O programa It MTV do último fim de semana (ou uma reprise dele, sei lá) mostrou um vendedor de rua de Nova York com um produto que achei sensacional: roupas com história. Perdi o início da matéria, mas deu pra sacar que a coisa funciona mais ou menos assim: o cara compra roupas usadas diretamente dos seus donos e procura saber o que elas têm de especial, o que a pessoa fez com ela, coisa e tal. Daí, usa todo esse histórico como atrativo para as peças, cobrando preços muito altos, na casa das centenas de dólares. Tinha uma camiseta, por exemplo, que cruzou os EUA de moto com o seu dono. Sim, a primeira impressão é de que deve ser algo podre e fedido, mas é uma camiseta comum, lavadinha e com alguns furos, só que com uma puta história por trás. Logo me lembrei de algo que tenho guardado e que também tem muita história pra contar, mas que eu só venderia por uma bela grana:

São essas botas que comprei por volta de 1997 e que usei praticamente todos os dias quando morava em Praga e viajava pela Europa. Apesar de ainda estarem inteiras, hoje elas estão aposentadas por bons serviços prestados, guardadinhas no meu armário como um souvenir da minha vida. Com essas belezinhas, pisei em Londres, Paris, Lisboa, várias cidades do interior da República Tcheca e de Portugal, Cracóvia, Auschwitz, Viena, Berlim e Budapeste. Em 2004, ainda fui com elas para o interior da França, como uma última viagem antes do descanso merecido das guerreiras.

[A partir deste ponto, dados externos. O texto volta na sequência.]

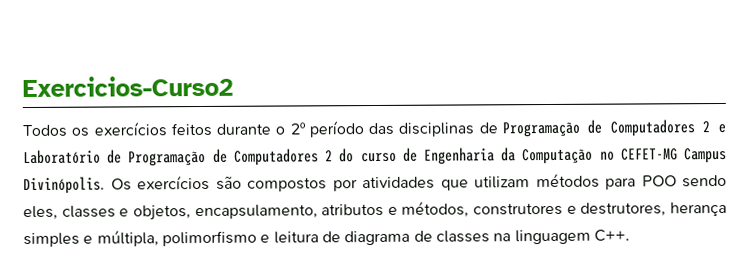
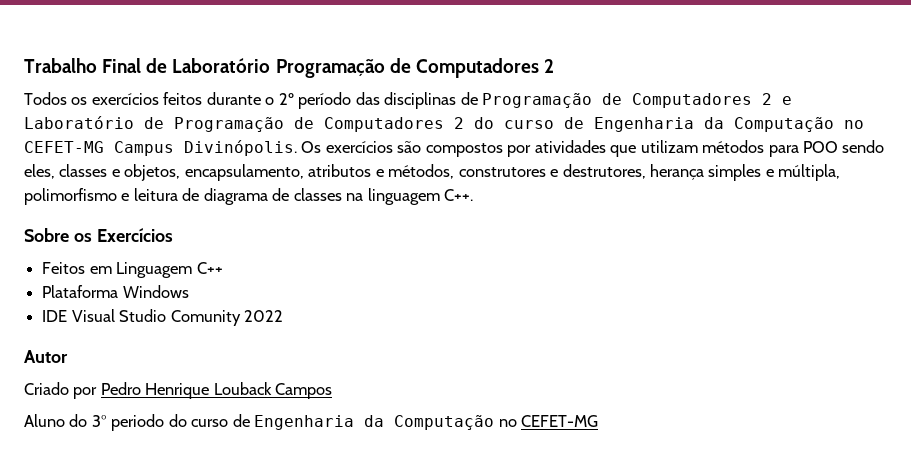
[22,75,234,98] Exercicios-Curso2 -> [24,58,554,78] Trabalho Final de Laboratório Programação de Computadores 2
(630, 235) none -> [24,228,173,242] [42,262,223,278] [42,285,189,298] [42,309,283,326] [24,350,68,363] [24,382,333,399] [24,414,599,431] // Sobre os Exercícios // Feitos em Linguagem C++ // Plataforma Windows // IDE Visual Studio Comunity 2022 // Autor // Criado por Pedro Henrique Louback Campos // Aluno do 3° periodo do curso de Engenharia da Computação no CEFET-MG

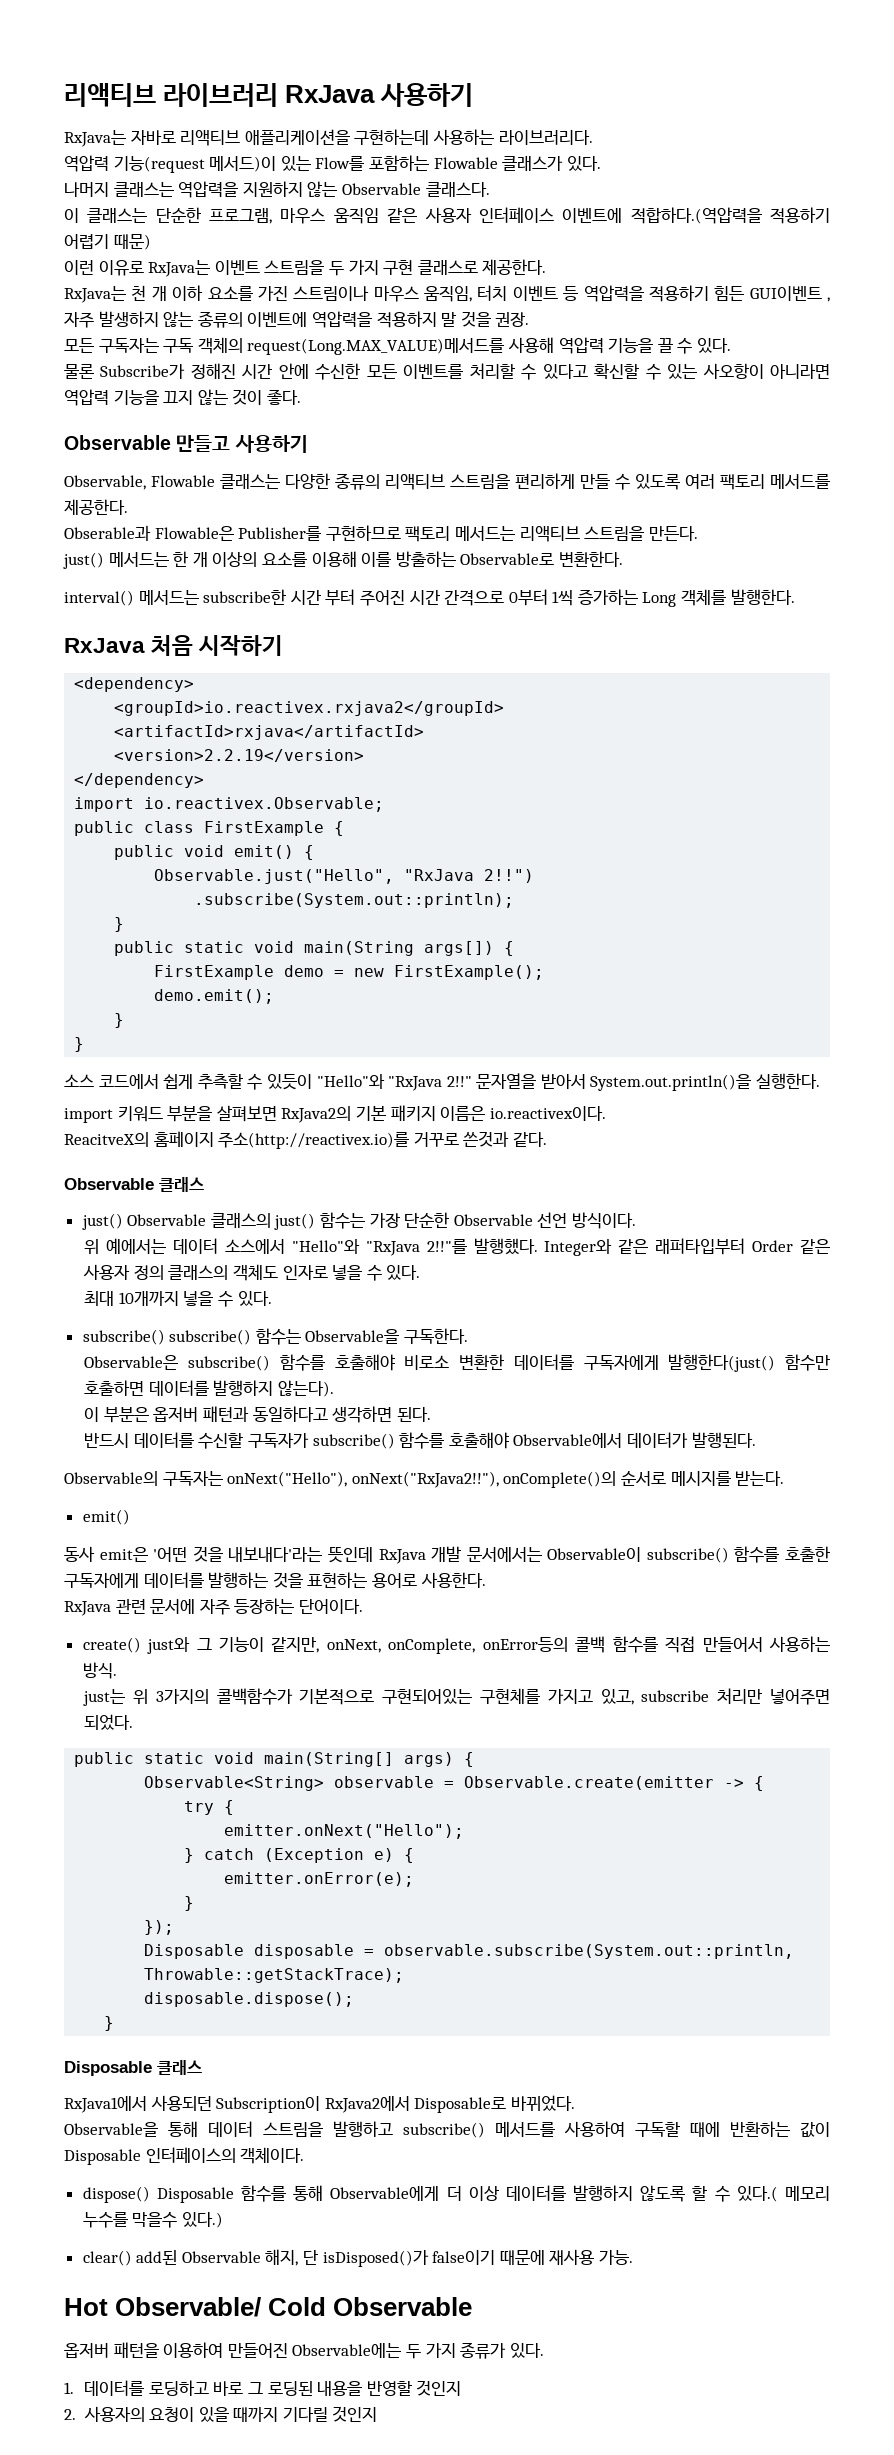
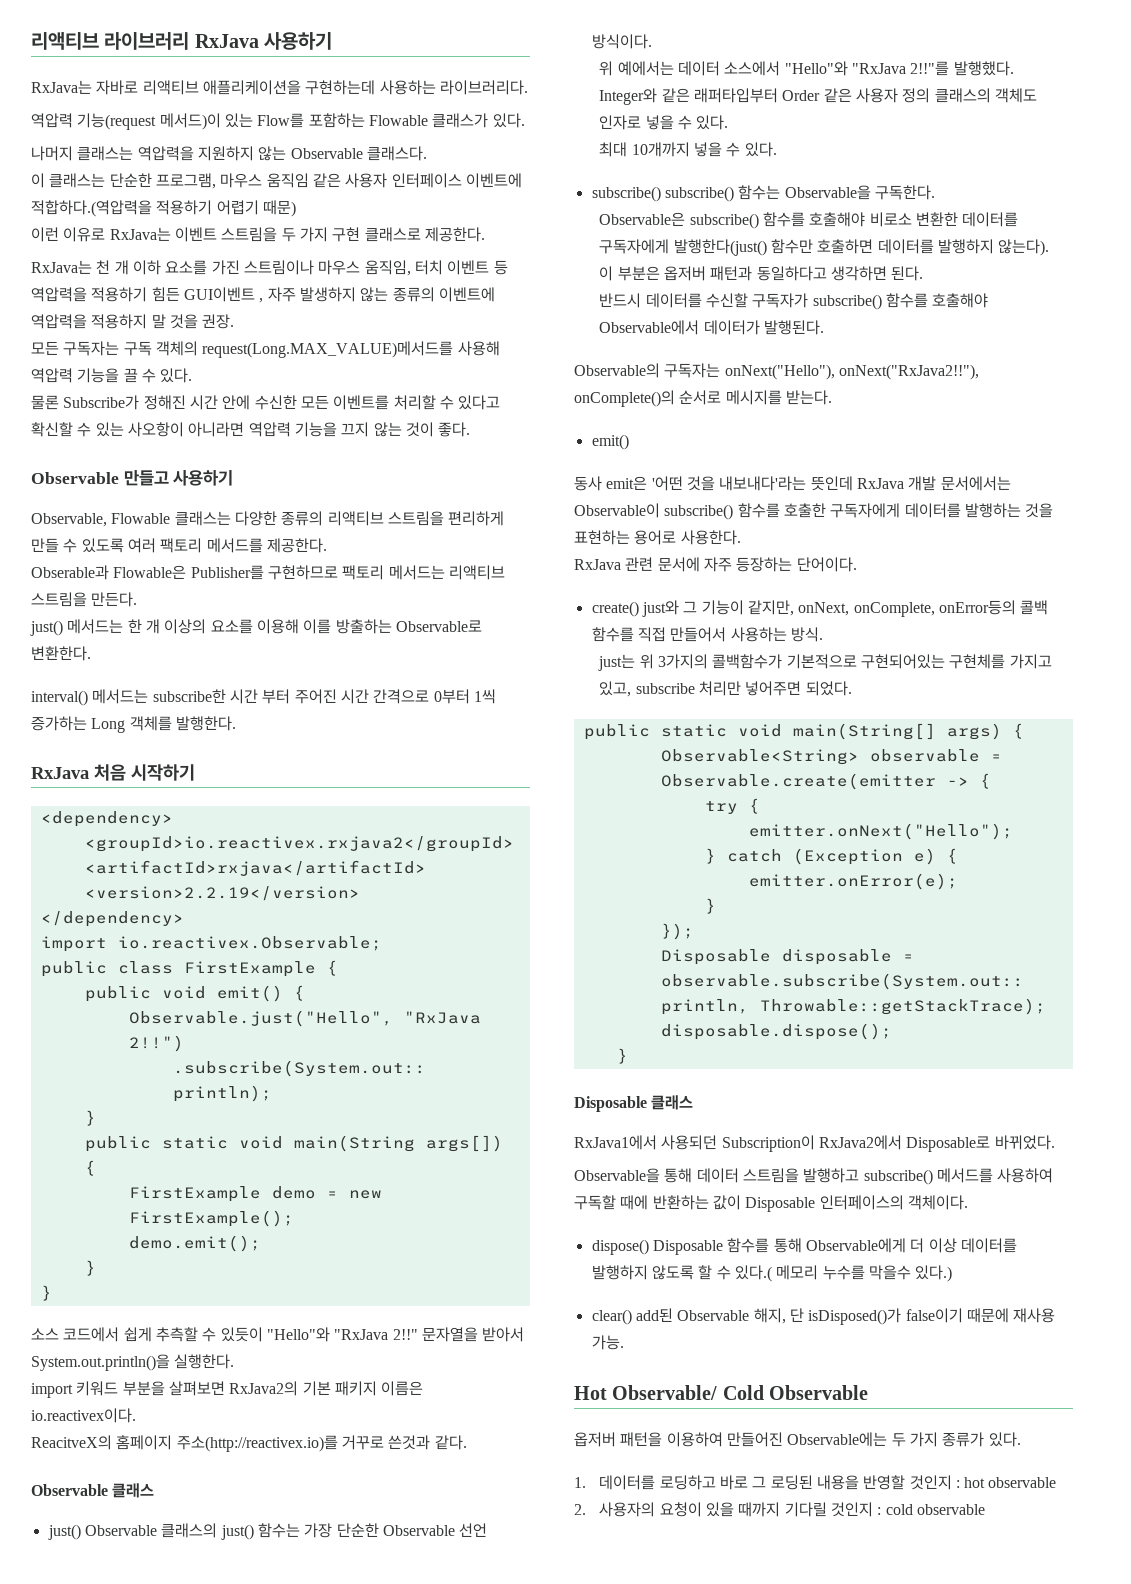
(462, 2388) none -> [955,1477,1057,1488] : hot observable
(378, 2414) none -> [877,1504,985,1515] : cold observable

Hoje, meu companheiro de batalhas é esse par de tênis aqui.

Com ele, estive nos desertos do Atacama e do Saara, viajei pelo Marrocos e pela Espanha e, no ano passado, não tirei dos meus pés no Camboja, no Vietnã, no Laos e em Bangcoc. Ele já merece ser guardado com carinho ao lado das botas, mas ainda tem muito a oferecer e vai fazer mais algumas voltas antes de ser substituído por um novo guerreiro.
A propósito: nenhum deles, as botas ou os tênis, têm chulé, ok? Eu cuido das minhas lembranças.